[Problem requirements]:
Find the line that contains "invoice date: 2024-05-12 -> 2024-04-21". Output it and every line after it to the end of the records, exactly as they appear.

Saved data entries
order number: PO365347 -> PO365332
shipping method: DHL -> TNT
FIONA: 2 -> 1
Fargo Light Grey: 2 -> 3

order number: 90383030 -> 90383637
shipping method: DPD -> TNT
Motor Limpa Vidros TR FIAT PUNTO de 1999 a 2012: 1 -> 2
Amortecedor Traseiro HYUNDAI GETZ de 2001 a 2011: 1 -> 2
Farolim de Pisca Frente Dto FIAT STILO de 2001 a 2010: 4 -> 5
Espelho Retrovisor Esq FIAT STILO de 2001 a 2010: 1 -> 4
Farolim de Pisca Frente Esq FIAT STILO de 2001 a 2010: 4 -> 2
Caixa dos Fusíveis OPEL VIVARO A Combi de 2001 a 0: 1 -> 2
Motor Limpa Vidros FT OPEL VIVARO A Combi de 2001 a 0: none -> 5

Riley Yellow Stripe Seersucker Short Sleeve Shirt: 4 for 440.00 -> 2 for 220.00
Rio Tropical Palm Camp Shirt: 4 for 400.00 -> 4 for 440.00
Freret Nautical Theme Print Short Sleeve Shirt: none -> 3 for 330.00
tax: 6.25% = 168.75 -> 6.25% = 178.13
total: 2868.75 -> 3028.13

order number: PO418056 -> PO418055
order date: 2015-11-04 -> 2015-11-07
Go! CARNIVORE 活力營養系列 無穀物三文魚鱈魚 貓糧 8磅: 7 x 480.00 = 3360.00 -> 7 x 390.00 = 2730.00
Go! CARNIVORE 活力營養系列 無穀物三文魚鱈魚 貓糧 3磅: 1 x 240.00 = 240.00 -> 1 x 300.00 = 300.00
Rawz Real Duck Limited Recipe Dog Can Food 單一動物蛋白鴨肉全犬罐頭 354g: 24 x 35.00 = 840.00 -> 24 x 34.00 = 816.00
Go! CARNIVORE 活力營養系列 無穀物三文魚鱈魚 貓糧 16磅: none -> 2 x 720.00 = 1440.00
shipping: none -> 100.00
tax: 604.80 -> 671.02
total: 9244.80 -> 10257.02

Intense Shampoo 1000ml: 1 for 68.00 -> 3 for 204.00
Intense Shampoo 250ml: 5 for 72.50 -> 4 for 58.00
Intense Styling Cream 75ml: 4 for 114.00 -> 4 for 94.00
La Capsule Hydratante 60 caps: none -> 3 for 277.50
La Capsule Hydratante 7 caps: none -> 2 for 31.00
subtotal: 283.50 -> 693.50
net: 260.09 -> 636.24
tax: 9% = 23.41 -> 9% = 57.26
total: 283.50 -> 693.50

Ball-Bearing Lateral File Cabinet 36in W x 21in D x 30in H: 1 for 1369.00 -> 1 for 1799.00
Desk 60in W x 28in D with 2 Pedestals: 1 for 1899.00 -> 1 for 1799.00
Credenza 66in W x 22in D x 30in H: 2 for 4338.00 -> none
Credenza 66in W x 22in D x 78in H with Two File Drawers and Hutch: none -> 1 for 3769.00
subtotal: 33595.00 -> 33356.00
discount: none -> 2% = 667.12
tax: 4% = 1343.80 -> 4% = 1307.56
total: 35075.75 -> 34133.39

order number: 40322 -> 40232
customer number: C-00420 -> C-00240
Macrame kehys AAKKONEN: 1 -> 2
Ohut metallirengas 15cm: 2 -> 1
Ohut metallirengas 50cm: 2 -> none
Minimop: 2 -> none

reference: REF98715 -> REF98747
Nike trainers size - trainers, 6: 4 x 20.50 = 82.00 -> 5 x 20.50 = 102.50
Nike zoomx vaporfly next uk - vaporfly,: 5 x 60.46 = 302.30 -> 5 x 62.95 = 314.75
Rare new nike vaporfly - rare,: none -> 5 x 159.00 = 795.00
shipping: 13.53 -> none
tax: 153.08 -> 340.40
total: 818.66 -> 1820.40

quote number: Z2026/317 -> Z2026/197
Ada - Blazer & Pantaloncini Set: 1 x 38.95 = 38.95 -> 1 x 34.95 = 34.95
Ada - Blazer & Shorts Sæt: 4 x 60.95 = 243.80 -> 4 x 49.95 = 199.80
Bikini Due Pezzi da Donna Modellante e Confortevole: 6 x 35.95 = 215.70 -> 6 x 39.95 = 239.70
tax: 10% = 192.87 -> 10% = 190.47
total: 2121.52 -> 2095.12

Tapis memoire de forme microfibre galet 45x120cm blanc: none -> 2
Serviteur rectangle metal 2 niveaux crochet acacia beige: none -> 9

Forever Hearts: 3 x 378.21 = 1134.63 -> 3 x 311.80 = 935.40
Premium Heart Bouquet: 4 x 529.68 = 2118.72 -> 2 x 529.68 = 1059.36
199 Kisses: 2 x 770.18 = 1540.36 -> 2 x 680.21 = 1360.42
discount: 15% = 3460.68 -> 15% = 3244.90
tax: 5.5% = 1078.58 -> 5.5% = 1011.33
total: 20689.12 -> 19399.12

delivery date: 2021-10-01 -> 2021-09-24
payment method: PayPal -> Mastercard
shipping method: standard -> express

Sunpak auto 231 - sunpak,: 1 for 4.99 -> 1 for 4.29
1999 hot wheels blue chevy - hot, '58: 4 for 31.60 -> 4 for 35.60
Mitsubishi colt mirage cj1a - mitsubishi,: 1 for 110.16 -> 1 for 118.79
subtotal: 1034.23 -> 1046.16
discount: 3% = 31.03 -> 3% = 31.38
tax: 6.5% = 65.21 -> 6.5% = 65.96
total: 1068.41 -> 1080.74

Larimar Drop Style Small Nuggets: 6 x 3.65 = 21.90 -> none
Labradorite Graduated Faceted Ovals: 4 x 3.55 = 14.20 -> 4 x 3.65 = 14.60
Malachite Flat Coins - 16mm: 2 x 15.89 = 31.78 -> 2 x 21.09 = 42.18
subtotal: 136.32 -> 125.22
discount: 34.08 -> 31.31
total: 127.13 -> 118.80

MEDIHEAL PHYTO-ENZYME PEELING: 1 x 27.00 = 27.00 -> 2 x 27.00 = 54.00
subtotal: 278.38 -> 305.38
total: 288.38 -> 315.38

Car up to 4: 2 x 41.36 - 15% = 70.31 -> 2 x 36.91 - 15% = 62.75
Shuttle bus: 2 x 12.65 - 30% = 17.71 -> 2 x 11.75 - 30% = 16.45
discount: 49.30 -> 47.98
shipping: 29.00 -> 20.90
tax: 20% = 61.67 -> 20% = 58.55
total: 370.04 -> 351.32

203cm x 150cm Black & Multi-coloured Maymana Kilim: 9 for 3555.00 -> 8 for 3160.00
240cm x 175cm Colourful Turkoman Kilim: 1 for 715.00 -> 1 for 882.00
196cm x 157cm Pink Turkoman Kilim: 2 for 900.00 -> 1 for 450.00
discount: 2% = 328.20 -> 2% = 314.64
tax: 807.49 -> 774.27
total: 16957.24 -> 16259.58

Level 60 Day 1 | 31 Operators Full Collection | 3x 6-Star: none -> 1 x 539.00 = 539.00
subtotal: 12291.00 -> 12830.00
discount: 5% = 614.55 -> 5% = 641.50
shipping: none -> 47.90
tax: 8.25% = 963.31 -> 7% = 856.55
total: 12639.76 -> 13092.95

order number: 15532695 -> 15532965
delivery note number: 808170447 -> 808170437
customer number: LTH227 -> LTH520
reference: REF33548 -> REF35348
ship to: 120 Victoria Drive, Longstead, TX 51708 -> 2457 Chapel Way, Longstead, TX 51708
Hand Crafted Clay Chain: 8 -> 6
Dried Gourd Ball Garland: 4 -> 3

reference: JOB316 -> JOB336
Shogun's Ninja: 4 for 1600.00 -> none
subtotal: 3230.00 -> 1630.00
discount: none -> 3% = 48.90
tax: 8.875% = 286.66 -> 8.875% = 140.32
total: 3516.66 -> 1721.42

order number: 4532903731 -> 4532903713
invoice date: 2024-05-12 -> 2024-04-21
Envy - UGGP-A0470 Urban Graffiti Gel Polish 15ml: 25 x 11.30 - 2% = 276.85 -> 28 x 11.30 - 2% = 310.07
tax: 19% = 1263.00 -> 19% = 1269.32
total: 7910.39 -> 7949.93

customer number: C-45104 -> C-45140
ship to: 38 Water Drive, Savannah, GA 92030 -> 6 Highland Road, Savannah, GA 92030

[Finished task]:
invoice date: 2024-05-12 -> 2024-04-21
Envy - UGGP-A0470 Urban Graffiti Gel Polish 15ml: 25 x 11.30 - 2% = 276.85 -> 28 x 11.30 - 2% = 310.07
tax: 19% = 1263.00 -> 19% = 1269.32
total: 7910.39 -> 7949.93

customer number: C-45104 -> C-45140
ship to: 38 Water Drive, Savannah, GA 92030 -> 6 Highland Road, Savannah, GA 92030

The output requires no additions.